For those of you who’ve read my post on Monday, there seems to be a recurring theme this week. Glutes training…yes, I said a dirty word…lol. We North Americans of the protestant variety have this outlandish ideas that training this group of muscles is taboo…When people ask me what I’m training on a particular day, and I reply “glutes”…there are often snickers, winks, and creepy looks. eewww…The thing is, for women this muscle is sooo important – to metabolism, overall body fat, back pain relief, and so much more. The thing is, this group of muscles is the largest group of muscles in the body. The larger the muscle, the more calories it burns…do the math. These muscles are responsible for hip extension and hip rotation. They are very important. Have you ever noticed people who carry all the weight on the front of their body. (i.e., gut). They tend to have a much greater tendency for low back pain, all because they have weak glutes. The muscles in the front of their bodies over compensate for this, and as a result, the whole backside of their posterior chain is weak and prone to injury. Training legs, and glutes 2x a week will help with this. It doesn’t have to take hours, it can take minutes of your time. Here’s a tough workout, but it will help you get your glutes in shape. Remember my article on supersets, well here’s the chance to apply that knowledge! Drink lots of water and eat your veggies and protein, and you’ll be on the right track!

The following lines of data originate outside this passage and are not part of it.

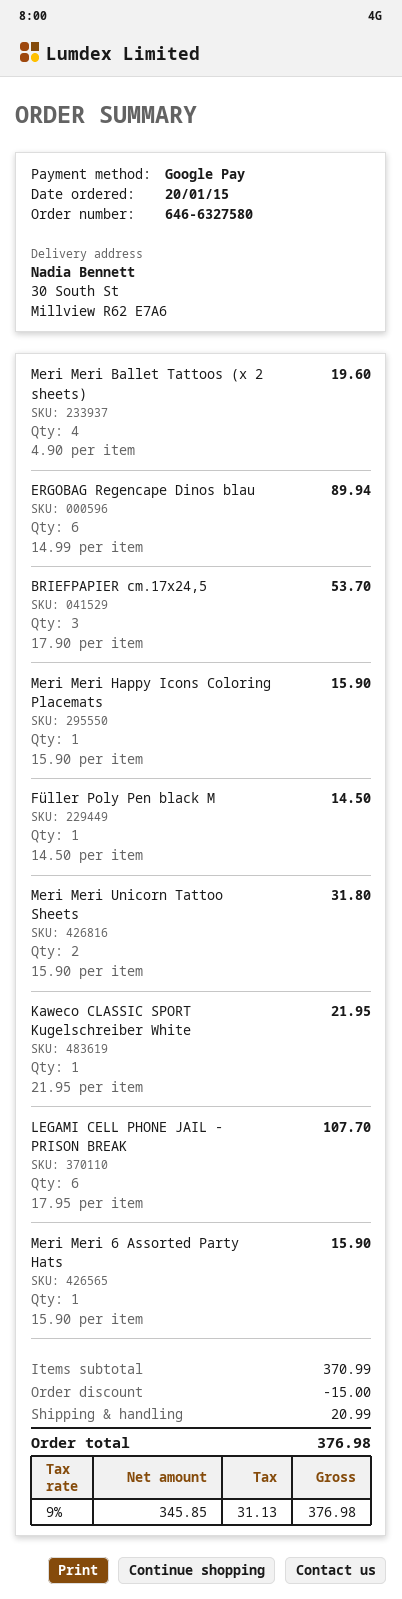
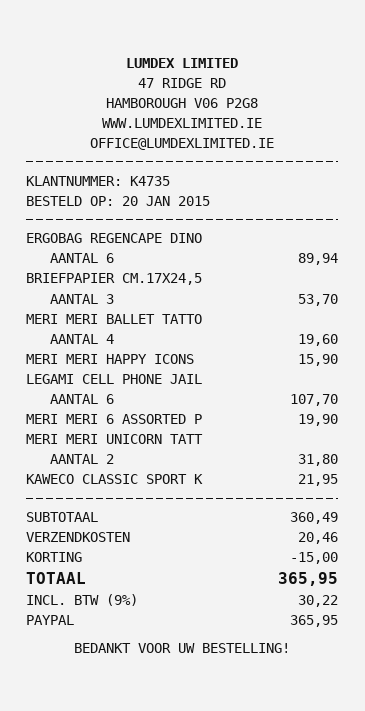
payment method: Google Pay -> PayPal
Füller Poly Pen black M: 1 for 14.50 -> none
Meri Meri 6 Assorted Party Hats: 1 for 15.90 -> 1 for 19.90
subtotal: 370.99 -> 360.49
shipping: 20.99 -> 20.46
tax: 9% = 31.13 -> 9% = 30.22
total: 376.98 -> 365.95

Warm-up: Do 20 small plies with heels close together and hips tucked under. This is not a large movement. Bend your knees, maintaining abs and hips, then straighten legs, contracting glutes.

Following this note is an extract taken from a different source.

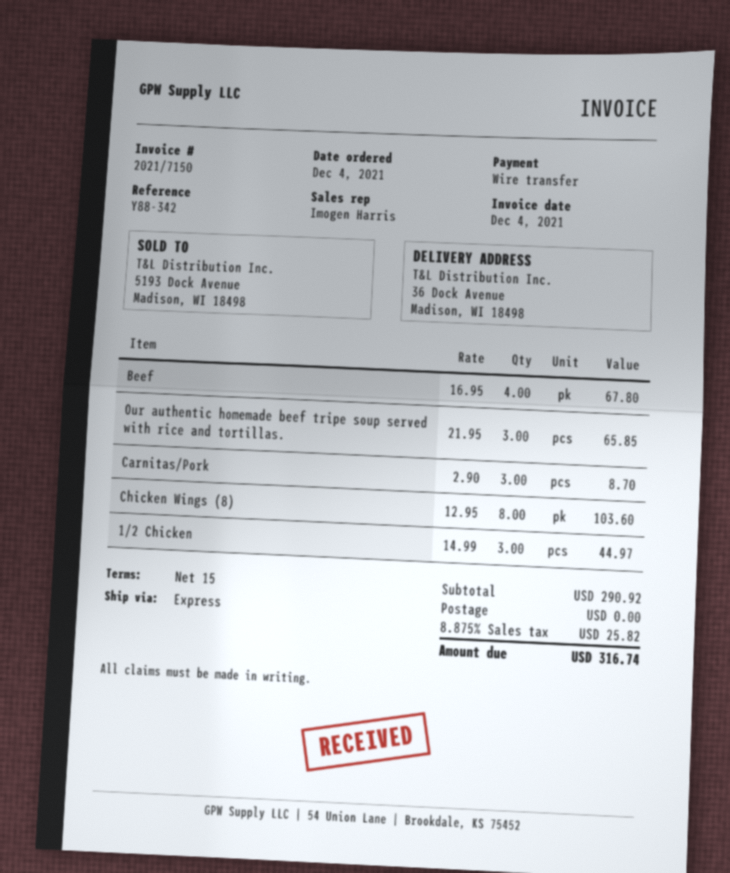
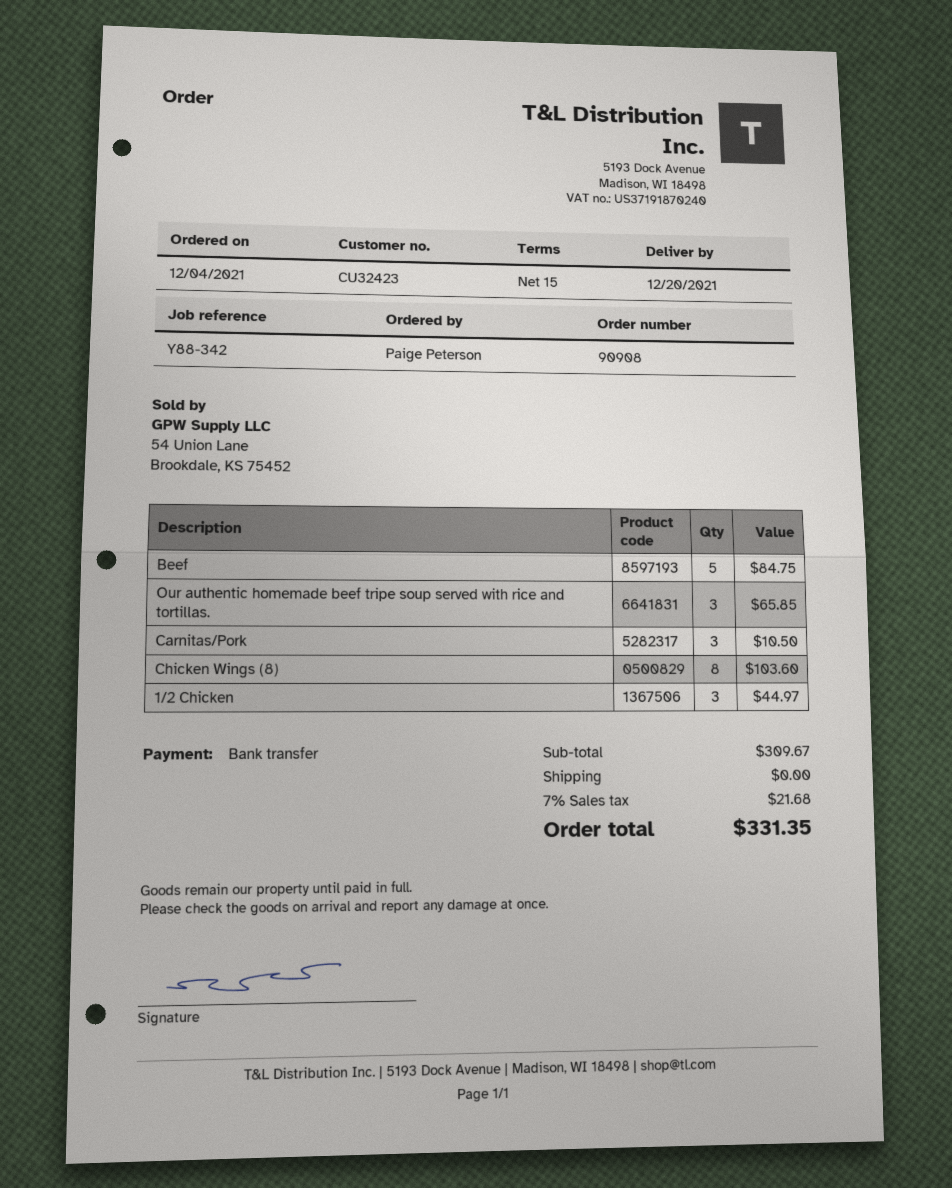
Beef: 4 for 67.80 -> 5 for 84.75
Carnitas/Pork: 3 for 8.70 -> 3 for 10.50
subtotal: 290.92 -> 309.67
tax: 8.875% = 25.82 -> 7% = 21.68
total: 316.74 -> 331.35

Side Lunge to Curtsey: Standing with feet together. Step right leg out to one side. Lower, really pushing hips back, then push off right leg to return and curtsey lunge back with your left leg. This one works wonders, in my personal experience, and targets the entire leg area.
Squats: Use a squat machine, or squat with a resistance band or dumbbells. Keep your feet wider to engage the glutes. Lower to parallel, then return to standing, squeezing glutes.
Jump Squats: Lower into a 3/4 squats. Lift off explosively, contracting glutes. Land with knees bent. Make it Easier: If you’ve never performed plyometric movements, substitute this for body weight, full-range squats.
Hamstring Curl on the Ball: Lie on your back, with feet on an exercise ball. Dig your heels into the ball and curl your legs towards you, contracting your hamstrings and glutes. Slowly curl the ball away from you, maintaining lifted hips.
Hip Thrust: Yes, I just wrote that on paper… grow up. Sit on the floor with a weight across your hips and shoulders against a bench or chair. Squeeze glutes and lift hips to parallel with floor, pause, then lower, but don’t touch the floor.